Morphological and chemical properties of fibrous antigorite from lateritic deposit of New Caledonia in view of hazard assessment

Abstract

Exposure to natural occurrences of asbestos (NOA) and other potentially hazardous elongated mineral particles (EMPs) may pose a risk to human health and the environment. Weathering forces and anthropic activities may alter the cohesion of NOA-bearing outcrops and disperse EMPs in air, water, and soil. The current paradigm for fibre toxicity indicates that morphology and crystal chemistry are key parameters in determining the toxicological properties of a mineral. This work aims to assess and discuss the impact of sub-tropical supergene alteration and weathering on the morphology and the chemical composition of antigorite, a non-regulated serpentine that shares chemical composition with asbestos chrysotile. Antigorite naturally occurring in lateritic Ni ores of New Caledonia exhibits a unique asbestos-like habit at the microscopic scale.

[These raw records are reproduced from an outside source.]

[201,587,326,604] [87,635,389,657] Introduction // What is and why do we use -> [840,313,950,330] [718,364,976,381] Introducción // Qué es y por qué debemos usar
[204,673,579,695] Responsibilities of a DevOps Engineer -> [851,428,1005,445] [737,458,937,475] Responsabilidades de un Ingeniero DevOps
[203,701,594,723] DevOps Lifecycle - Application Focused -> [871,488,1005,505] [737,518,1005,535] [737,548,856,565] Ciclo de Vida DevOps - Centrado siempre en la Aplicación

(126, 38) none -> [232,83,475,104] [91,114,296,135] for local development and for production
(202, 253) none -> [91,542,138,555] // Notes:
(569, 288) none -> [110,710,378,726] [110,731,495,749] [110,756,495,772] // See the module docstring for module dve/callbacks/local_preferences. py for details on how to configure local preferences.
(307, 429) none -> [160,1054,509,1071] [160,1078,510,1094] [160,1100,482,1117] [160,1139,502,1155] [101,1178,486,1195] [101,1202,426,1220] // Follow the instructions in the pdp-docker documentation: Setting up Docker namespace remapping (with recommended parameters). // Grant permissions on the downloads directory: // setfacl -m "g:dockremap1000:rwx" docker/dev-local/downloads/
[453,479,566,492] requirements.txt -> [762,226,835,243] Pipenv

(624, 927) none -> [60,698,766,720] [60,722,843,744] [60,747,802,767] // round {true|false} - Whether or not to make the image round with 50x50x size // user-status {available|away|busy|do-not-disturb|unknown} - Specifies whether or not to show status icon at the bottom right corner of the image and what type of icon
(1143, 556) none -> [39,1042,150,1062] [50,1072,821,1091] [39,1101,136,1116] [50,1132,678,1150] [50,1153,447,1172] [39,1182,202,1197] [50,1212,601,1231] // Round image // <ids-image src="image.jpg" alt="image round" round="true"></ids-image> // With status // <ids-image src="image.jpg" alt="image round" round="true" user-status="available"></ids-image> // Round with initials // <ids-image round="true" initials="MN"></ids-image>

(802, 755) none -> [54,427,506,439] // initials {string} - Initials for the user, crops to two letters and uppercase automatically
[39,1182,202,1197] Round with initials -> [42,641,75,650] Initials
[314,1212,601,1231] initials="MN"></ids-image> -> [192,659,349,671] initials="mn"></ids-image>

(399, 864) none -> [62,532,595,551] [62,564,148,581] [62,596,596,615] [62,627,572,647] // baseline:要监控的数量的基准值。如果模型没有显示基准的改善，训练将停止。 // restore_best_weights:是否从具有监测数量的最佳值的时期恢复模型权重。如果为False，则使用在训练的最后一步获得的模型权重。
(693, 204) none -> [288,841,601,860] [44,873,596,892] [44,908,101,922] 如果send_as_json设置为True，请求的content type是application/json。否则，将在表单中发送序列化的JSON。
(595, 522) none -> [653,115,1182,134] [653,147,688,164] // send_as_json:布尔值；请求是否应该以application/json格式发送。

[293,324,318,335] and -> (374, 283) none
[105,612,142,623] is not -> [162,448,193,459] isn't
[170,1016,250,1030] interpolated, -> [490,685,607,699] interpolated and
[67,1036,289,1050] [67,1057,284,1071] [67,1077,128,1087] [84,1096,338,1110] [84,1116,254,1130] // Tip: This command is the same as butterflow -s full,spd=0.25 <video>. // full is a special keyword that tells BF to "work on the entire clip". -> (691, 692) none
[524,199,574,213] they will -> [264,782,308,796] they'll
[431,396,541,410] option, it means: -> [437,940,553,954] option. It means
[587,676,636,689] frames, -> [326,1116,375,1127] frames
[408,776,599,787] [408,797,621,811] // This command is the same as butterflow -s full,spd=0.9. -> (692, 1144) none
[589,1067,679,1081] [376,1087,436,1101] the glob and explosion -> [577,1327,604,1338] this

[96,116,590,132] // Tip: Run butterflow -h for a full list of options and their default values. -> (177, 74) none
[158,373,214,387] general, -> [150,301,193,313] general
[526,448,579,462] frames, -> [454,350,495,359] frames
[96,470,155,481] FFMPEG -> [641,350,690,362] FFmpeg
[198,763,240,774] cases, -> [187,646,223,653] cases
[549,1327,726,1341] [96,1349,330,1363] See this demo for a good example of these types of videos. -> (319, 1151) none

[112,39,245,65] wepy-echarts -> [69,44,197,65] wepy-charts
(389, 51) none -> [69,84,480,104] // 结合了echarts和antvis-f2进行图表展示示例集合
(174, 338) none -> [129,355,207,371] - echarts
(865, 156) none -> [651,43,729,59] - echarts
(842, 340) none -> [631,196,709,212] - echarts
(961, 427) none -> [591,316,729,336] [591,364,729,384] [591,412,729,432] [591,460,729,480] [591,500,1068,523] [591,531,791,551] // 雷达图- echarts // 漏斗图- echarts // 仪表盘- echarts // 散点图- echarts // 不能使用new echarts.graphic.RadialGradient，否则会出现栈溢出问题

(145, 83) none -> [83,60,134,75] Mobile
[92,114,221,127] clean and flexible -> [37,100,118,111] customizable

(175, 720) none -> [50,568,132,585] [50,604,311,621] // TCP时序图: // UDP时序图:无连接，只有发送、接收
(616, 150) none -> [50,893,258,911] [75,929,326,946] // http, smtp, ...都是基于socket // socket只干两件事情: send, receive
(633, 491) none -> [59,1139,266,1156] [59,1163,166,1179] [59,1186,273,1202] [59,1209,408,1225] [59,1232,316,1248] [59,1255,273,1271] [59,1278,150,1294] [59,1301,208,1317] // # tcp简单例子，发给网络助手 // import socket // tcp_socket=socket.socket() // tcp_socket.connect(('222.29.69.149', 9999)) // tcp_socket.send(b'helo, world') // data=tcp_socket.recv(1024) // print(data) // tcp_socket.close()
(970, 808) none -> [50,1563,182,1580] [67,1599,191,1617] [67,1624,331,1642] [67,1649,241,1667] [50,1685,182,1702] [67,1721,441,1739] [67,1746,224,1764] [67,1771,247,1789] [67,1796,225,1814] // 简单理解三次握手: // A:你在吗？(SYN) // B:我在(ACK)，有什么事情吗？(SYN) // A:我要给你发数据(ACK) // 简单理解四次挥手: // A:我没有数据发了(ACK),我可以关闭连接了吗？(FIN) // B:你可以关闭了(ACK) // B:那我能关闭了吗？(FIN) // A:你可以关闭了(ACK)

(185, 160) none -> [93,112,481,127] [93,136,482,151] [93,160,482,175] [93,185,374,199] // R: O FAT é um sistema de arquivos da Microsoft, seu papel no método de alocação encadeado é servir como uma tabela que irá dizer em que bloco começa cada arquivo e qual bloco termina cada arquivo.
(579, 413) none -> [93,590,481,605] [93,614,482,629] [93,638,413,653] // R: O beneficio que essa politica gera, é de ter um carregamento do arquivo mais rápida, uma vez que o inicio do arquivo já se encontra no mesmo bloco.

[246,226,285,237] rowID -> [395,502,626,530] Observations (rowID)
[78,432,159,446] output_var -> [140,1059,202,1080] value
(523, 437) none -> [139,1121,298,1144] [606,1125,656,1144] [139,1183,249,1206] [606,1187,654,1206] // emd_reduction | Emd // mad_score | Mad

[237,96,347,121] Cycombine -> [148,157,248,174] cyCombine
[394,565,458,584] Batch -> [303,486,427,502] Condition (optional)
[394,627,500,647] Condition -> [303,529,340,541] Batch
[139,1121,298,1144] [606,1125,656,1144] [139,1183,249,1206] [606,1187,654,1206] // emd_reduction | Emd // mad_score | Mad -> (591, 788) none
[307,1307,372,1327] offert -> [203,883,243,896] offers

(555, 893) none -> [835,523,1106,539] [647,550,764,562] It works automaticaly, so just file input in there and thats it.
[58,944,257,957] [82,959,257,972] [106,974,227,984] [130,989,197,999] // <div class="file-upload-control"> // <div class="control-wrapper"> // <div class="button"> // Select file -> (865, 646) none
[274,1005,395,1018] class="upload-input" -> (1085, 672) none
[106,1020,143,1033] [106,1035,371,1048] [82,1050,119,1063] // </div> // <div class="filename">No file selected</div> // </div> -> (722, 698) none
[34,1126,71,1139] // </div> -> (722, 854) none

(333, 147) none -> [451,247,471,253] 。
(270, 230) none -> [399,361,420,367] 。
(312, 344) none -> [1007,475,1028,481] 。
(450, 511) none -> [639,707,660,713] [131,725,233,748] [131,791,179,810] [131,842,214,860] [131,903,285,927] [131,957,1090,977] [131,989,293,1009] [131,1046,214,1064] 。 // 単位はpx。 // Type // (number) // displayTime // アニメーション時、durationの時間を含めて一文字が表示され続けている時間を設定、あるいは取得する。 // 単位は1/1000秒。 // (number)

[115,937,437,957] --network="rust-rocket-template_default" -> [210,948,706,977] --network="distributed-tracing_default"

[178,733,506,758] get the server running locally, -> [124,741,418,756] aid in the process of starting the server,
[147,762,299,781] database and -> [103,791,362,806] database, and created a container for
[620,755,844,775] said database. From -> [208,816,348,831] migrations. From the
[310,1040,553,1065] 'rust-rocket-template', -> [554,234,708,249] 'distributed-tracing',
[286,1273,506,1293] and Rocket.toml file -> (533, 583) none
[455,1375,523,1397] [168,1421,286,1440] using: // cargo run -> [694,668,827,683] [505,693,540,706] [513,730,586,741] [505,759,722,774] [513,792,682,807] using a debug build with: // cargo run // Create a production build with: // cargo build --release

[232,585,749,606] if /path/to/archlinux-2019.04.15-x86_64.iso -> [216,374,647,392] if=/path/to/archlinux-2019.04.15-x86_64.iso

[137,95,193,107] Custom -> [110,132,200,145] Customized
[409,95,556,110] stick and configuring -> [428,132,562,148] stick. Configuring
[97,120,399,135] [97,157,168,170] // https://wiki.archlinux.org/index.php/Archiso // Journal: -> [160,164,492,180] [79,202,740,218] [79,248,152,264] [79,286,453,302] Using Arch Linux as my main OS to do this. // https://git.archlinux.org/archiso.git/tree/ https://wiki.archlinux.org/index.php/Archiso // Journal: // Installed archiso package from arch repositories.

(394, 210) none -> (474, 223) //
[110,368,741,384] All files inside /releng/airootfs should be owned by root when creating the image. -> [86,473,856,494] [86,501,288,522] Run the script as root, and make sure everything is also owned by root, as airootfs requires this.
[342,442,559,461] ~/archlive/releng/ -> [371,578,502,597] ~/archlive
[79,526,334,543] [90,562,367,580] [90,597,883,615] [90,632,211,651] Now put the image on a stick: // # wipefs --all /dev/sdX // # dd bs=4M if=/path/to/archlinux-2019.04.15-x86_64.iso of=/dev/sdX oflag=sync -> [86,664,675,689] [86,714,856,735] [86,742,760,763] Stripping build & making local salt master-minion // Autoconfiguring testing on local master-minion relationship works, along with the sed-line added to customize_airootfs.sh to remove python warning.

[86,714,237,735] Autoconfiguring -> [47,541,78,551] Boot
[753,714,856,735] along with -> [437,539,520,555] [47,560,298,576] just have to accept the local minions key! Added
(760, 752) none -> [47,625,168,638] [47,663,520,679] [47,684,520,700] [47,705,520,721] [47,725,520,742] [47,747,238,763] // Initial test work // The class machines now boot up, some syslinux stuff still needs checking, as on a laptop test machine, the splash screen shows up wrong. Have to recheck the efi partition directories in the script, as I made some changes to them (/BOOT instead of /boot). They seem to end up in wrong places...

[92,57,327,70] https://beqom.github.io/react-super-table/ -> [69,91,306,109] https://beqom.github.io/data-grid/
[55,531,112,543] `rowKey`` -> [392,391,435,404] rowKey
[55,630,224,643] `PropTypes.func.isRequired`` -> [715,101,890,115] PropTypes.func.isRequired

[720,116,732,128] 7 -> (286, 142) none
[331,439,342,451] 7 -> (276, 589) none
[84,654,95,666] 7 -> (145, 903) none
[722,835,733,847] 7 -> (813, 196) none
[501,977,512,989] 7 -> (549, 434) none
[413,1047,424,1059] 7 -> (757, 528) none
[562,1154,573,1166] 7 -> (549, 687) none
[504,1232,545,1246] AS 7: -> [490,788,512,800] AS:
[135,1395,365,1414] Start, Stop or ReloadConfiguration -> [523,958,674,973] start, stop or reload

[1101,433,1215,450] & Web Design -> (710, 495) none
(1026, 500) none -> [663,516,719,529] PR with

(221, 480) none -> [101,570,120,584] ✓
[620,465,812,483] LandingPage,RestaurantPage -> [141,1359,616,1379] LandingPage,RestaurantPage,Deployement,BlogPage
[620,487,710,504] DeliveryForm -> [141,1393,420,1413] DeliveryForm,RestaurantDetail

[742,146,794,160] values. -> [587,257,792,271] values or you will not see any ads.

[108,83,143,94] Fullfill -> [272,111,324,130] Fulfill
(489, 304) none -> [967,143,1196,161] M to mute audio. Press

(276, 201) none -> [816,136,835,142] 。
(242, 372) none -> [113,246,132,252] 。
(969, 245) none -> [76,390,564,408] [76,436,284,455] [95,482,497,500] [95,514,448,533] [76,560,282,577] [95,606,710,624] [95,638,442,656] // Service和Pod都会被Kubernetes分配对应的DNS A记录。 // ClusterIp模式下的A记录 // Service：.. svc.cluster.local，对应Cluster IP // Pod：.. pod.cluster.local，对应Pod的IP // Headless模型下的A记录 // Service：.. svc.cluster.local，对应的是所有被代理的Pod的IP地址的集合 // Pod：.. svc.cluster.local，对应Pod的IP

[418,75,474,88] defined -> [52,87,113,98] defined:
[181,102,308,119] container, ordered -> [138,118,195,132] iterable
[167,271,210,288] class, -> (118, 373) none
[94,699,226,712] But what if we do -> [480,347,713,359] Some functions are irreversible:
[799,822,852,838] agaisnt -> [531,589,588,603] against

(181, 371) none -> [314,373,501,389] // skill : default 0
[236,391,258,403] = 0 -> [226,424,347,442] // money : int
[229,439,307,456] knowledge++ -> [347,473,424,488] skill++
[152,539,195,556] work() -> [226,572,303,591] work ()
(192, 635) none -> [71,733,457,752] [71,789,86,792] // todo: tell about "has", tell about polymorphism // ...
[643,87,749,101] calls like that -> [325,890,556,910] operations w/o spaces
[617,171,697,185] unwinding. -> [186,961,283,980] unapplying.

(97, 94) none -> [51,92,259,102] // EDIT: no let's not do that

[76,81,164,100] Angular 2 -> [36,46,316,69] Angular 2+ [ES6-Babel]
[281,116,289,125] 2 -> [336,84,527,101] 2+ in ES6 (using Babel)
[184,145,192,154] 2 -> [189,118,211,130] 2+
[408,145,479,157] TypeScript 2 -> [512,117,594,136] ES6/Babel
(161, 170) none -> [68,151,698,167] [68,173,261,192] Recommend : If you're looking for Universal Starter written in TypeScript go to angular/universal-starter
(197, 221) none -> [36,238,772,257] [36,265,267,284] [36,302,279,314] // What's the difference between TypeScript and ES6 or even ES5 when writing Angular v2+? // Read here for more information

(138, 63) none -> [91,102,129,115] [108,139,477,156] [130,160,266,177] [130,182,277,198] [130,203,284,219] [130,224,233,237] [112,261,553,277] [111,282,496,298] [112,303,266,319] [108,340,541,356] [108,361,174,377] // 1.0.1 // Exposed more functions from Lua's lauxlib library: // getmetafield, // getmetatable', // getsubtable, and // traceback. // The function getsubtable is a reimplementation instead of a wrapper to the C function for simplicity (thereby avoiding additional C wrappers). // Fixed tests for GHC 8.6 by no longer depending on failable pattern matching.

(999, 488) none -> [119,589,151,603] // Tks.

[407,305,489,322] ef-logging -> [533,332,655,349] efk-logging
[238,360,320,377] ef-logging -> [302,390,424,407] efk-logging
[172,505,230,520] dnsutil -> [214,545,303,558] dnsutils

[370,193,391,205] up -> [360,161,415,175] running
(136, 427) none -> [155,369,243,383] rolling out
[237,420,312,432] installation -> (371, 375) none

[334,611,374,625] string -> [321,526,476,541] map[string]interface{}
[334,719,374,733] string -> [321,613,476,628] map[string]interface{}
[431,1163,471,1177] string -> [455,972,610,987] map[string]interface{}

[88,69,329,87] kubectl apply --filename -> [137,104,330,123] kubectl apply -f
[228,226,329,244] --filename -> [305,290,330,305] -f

Standardized mechanical stress was performed on antigorites, selected to represent different cohesion states. The specimens produced a relevant amount of respirable fibres, between 32 and 42% (WHO counting criteria). PCA on chemical data and ternary diagrams show that all antigorites exhibit a similar Si content (from 2.05 to 2.09 a.f.u.) but were mainly differentiated by Mg and Ni content, ranging from 2.66 to 2.80 and 0.00 to 0.09 a.f.u., respectively. Si content in Caledonian antigorite is higher than Si in non-lateritic samples. This suggests that a main alteration process occurred after the obduction of the ultramafic protolith. The supergene alteration determined the Ni enrichment of lateritic deposits and is likely the main cause of the mineral alteration of antigorite under sub-tropical environments. Further, weathering processes prompt the disaggregation of altered antigorite causing the generation and dispersion of respirable, potentially hazardous, antigorite fibres in the environment.